### Required work
Could you retype the records word for word but without any pictures?

### Input for this task
BEGIN

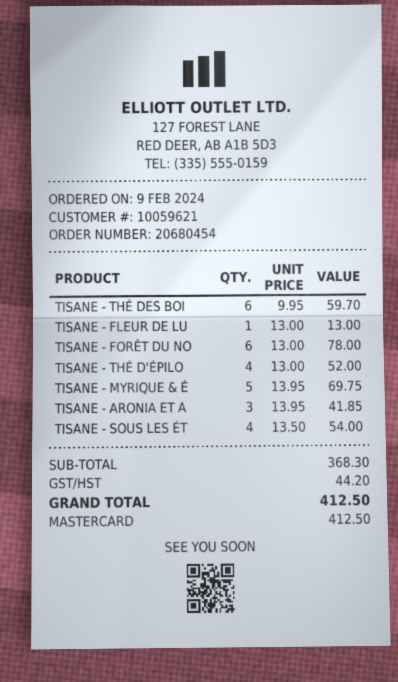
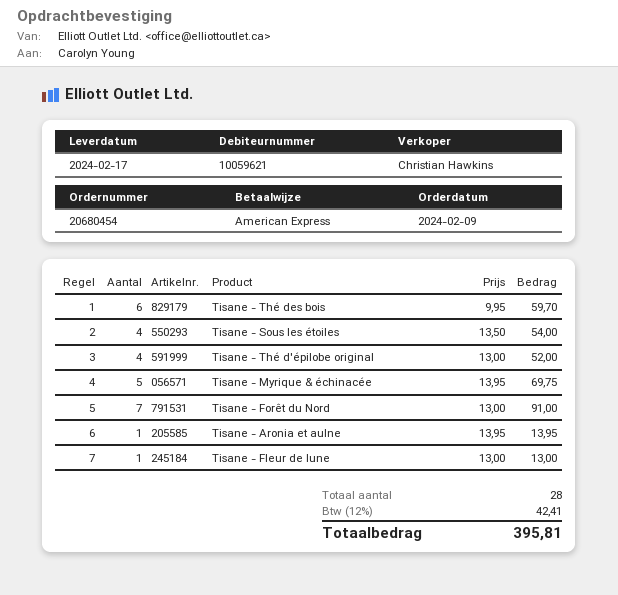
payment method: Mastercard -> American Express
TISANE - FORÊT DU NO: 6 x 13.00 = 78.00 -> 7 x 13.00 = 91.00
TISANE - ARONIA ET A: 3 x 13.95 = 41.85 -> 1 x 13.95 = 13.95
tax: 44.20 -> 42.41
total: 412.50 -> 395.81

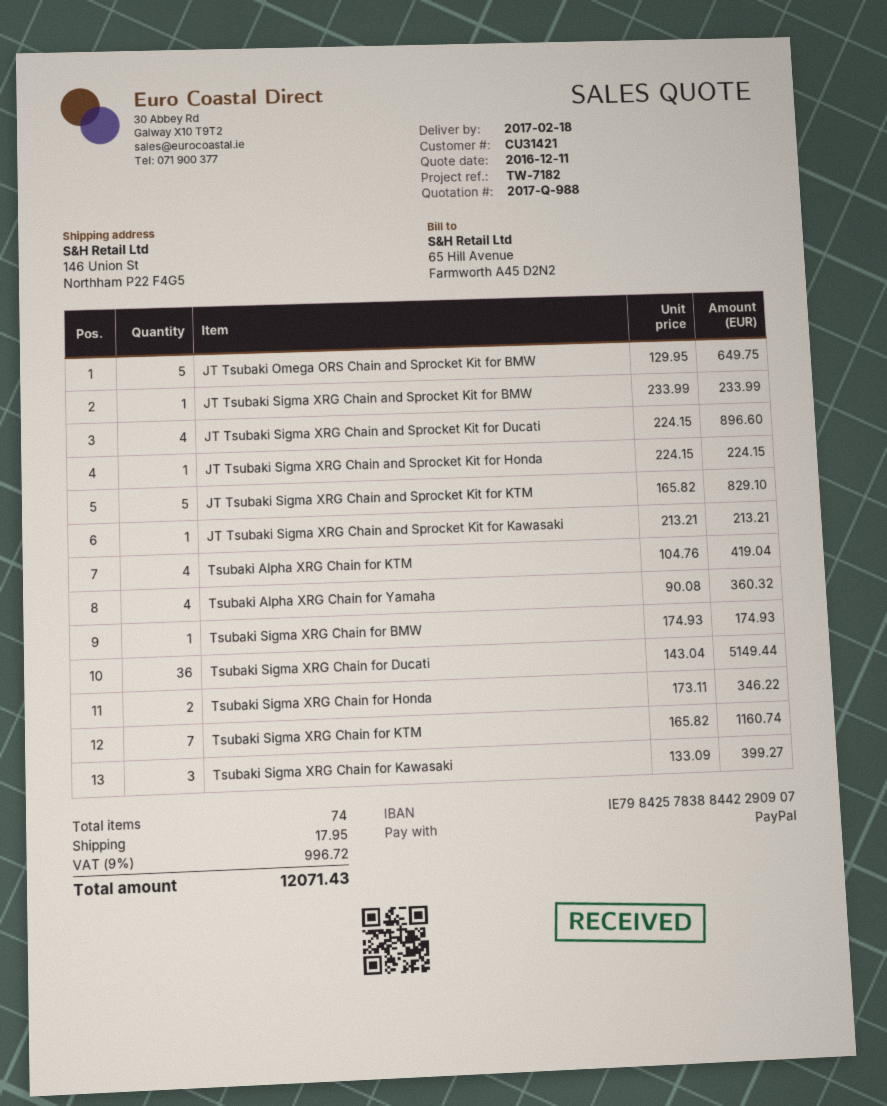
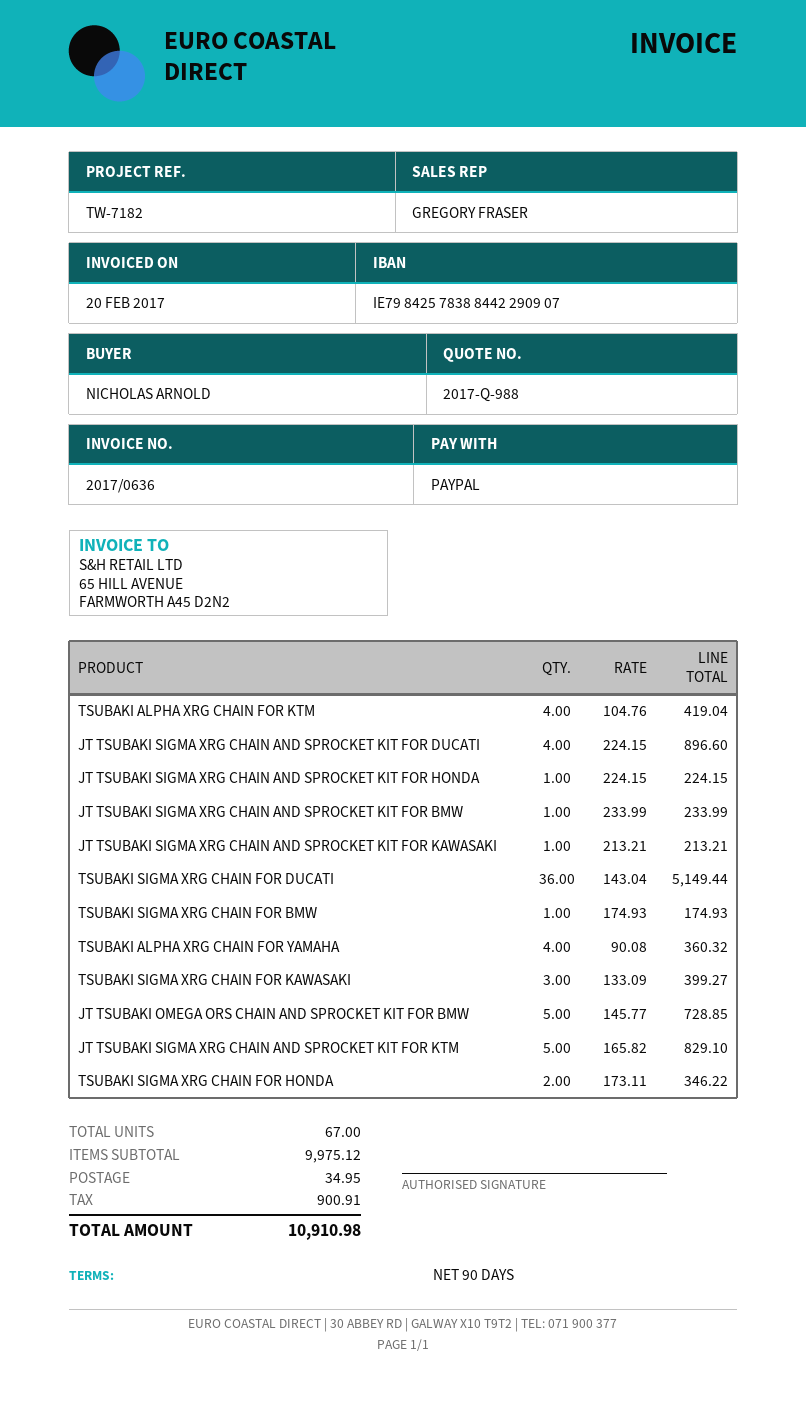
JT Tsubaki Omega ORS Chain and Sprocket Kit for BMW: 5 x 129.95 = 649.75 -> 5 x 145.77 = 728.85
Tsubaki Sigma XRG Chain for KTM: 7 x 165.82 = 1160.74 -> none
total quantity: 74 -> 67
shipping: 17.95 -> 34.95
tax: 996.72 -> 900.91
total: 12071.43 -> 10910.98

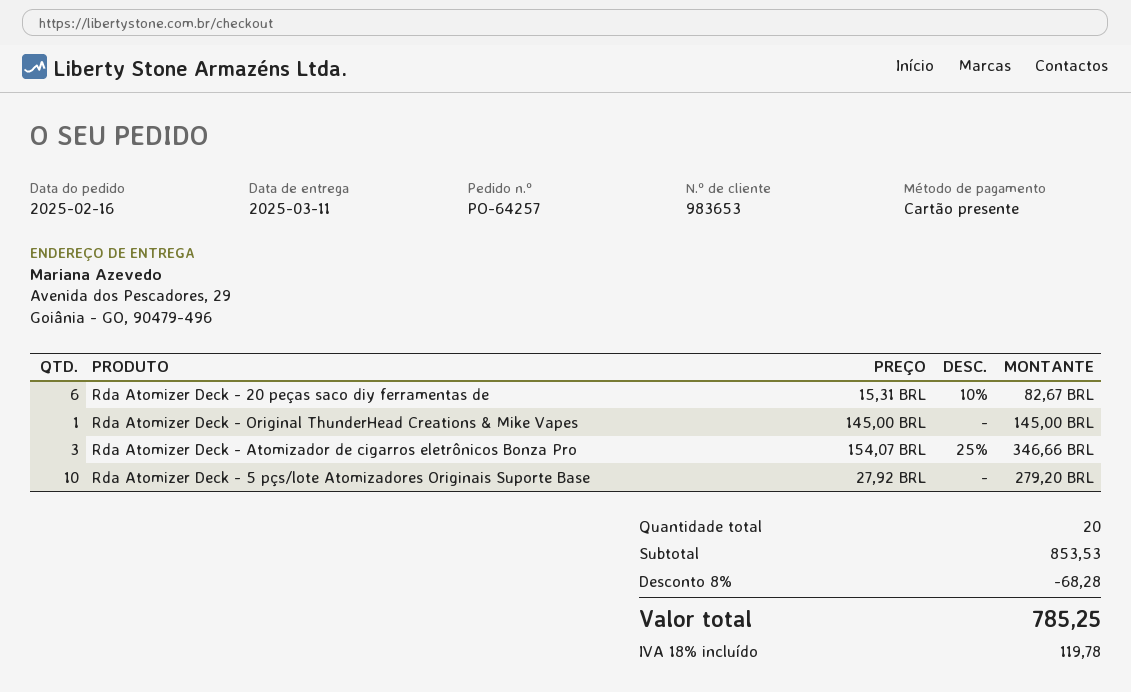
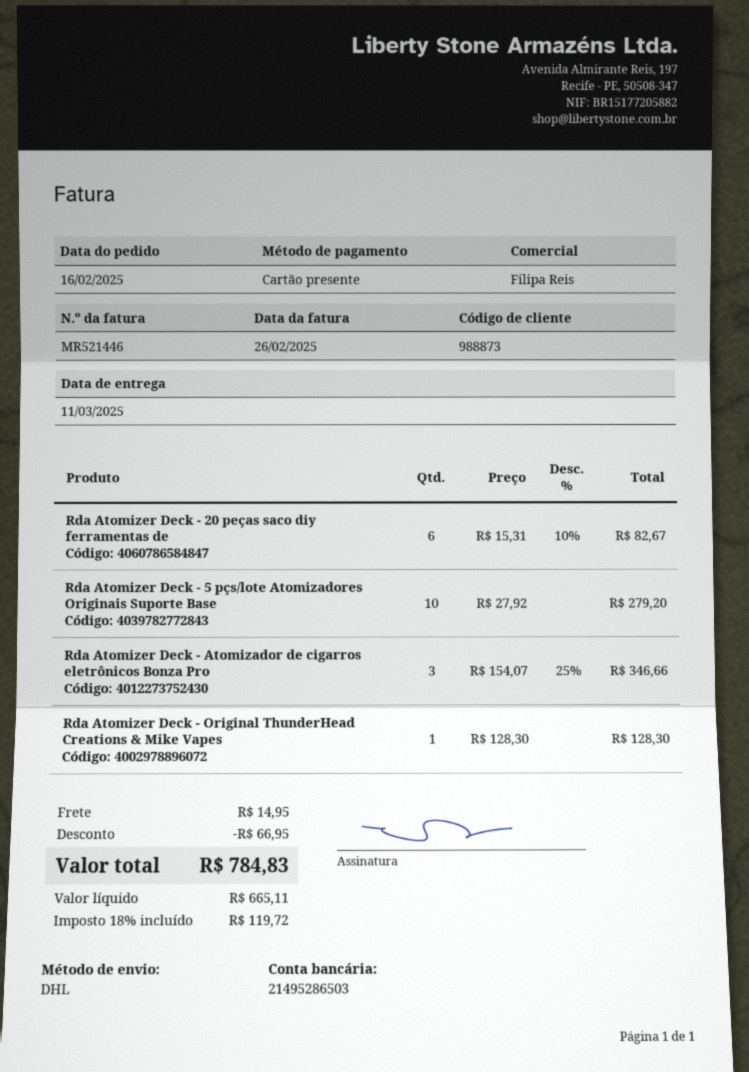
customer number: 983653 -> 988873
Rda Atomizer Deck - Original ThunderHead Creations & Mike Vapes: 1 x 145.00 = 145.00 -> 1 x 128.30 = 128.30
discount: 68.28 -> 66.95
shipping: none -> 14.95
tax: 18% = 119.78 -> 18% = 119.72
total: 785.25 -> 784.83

END

### Output of the task
payment method: Mastercard -> American Express
TISANE - FORÊT DU NO: 6 x 13.00 = 78.00 -> 7 x 13.00 = 91.00
TISANE - ARONIA ET A: 3 x 13.95 = 41.85 -> 1 x 13.95 = 13.95
tax: 44.20 -> 42.41
total: 412.50 -> 395.81

JT Tsubaki Omega ORS Chain and Sprocket Kit for BMW: 5 x 129.95 = 649.75 -> 5 x 145.77 = 728.85
Tsubaki Sigma XRG Chain for KTM: 7 x 165.82 = 1160.74 -> none
total quantity: 74 -> 67
shipping: 17.95 -> 34.95
tax: 996.72 -> 900.91
total: 12071.43 -> 10910.98

customer number: 983653 -> 988873
Rda Atomizer Deck - Original ThunderHead Creations & Mike Vapes: 1 x 145.00 = 145.00 -> 1 x 128.30 = 128.30
discount: 68.28 -> 66.95
shipping: none -> 14.95
tax: 18% = 119.78 -> 18% = 119.72
total: 785.25 -> 784.83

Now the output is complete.